São João, Porto Rico, 1972. Vive em São João.
Beatriz Santiago não realiza documentários de comunidades específicas, embora seu processo comece com a observação e culmine em um vídeo ou em uma instalação de novos meios, aos poucos vamos percebendo que, na realidade, ela vai transitando entre os conflitos sociais e políticos, entre histórias reais e soluções fictícias. Assim, a artista vai montando suas obras com as interações causadas pelas vivências na comunidade e as problemáticas que se manifestam dentro dela. Sua aproximação com uma prática de antropologia visual é compreendida de maneira ampla a partir dessa interação, que se enquadra na proposta de sistemas de comunicação, gerando um mapa de conexões que vai documentando e projetando para sua obra.

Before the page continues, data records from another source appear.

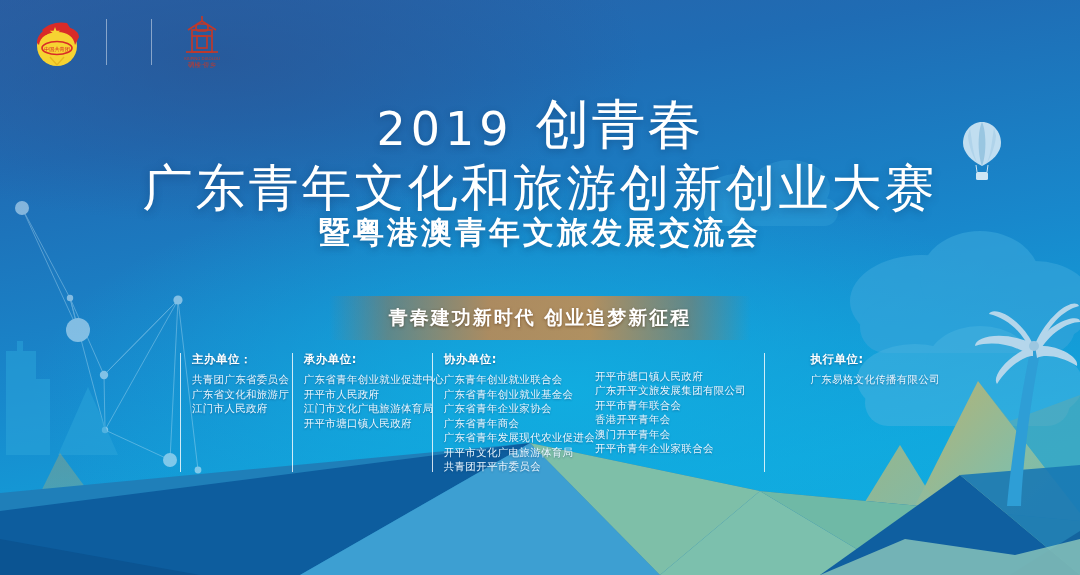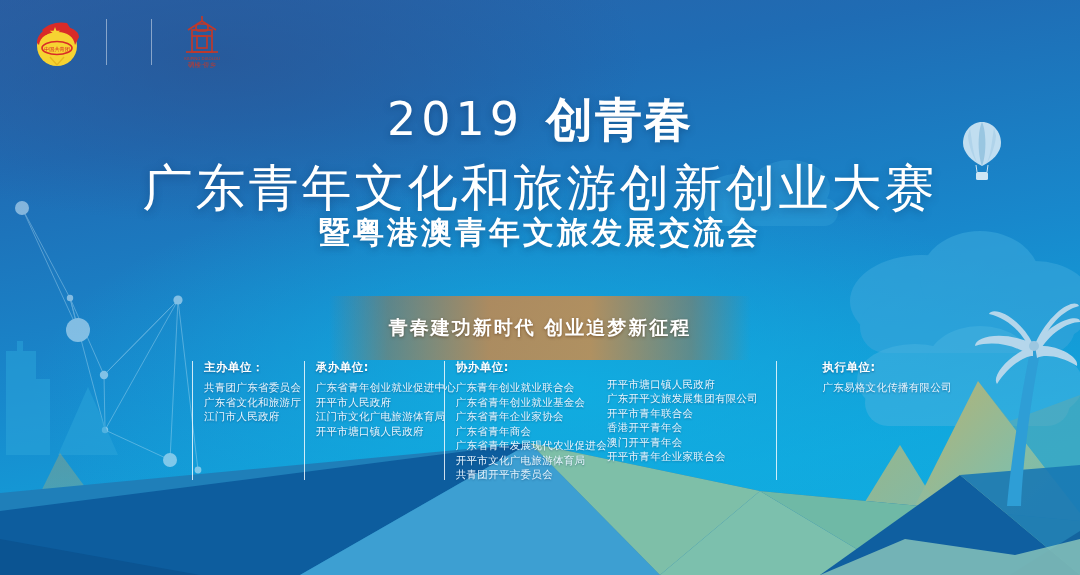"2019" .row1 { align-items: flex-start -> flex-end }
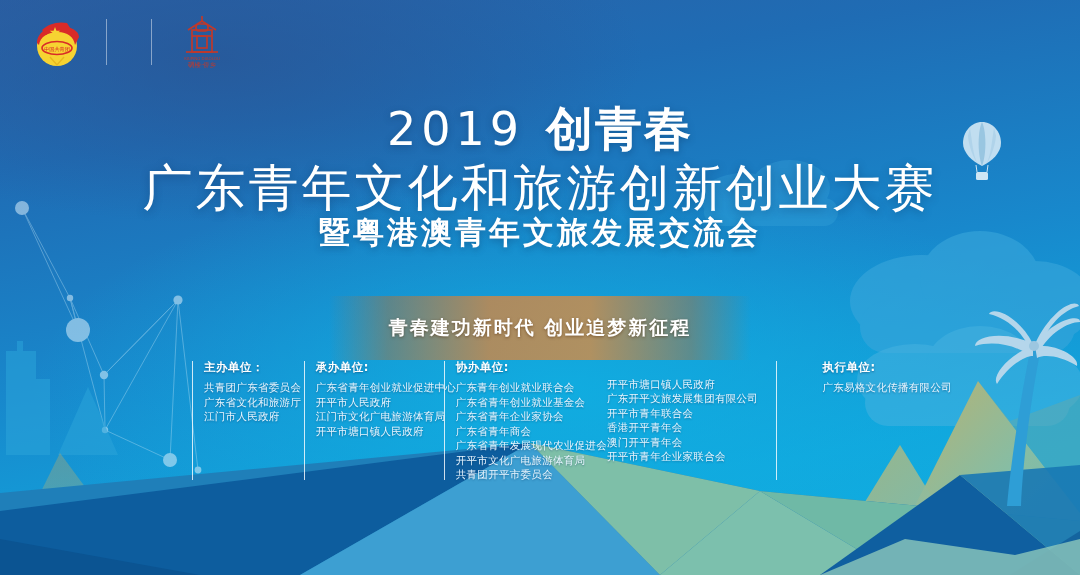"创青春" .t-line1 { font-size: 47px -> 54px; font-weight: 700 -> 400 }
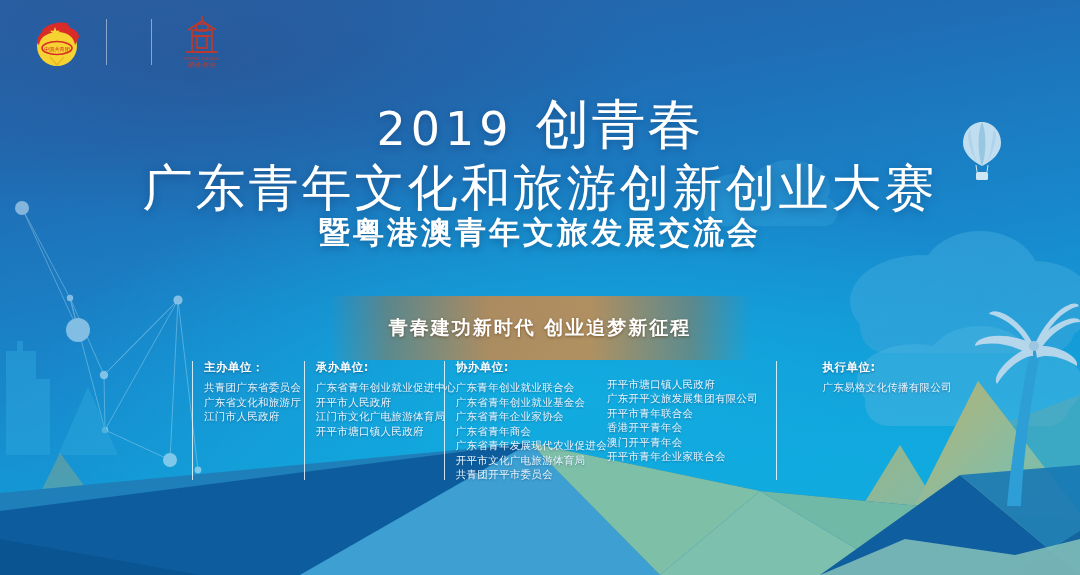"青春建功新时代 创业追梦新征程" .slogan { padding: 19px 60px -> 9px 60px }
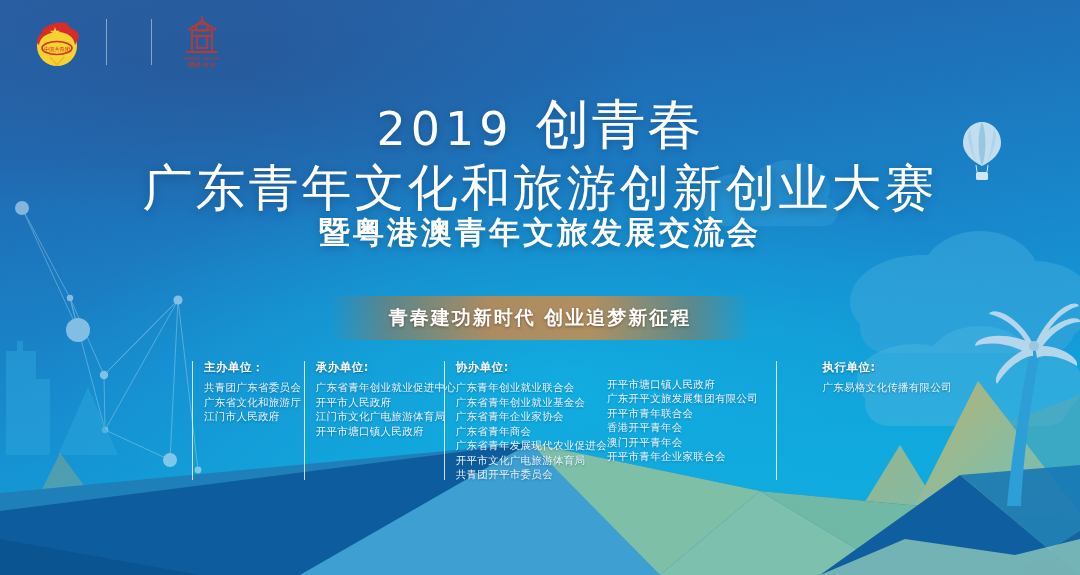"主办单位：" .orgs { margin-left: 12px -> none; top: 360px -> 352px }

Desses nexos com a antropologia e a etnografia, ela articula sua obra através de filmagens e experimentos cinematográficos, nos quais as personagens envolvidas são pessoas reais, que, sem roteiro ou estrutura predeterminada, improvisam situações que são fruto de sua interação com a artista. O resultado é uma proposta audiovisual que faz a ficção de micromundos a partir do olhar da artista.
Na viagem à cidade de Caxias do Sul, Santiago buscou se concentrar nos objetos públicos e privados que são resguardados dentro da cidade. Indagou tanto em arquivos, bibliotecas e casas particulares, como com pessoas que protegem esses objetos, as quais foram entrevistadas e registradas com a sua câmera de vídeo. O interesse da artista concentrou-se nas noções políticas por trás dessas ações de proteção. Seu processo foi exibido na Galeria de Arte Centro Cultural Ordovás Filho.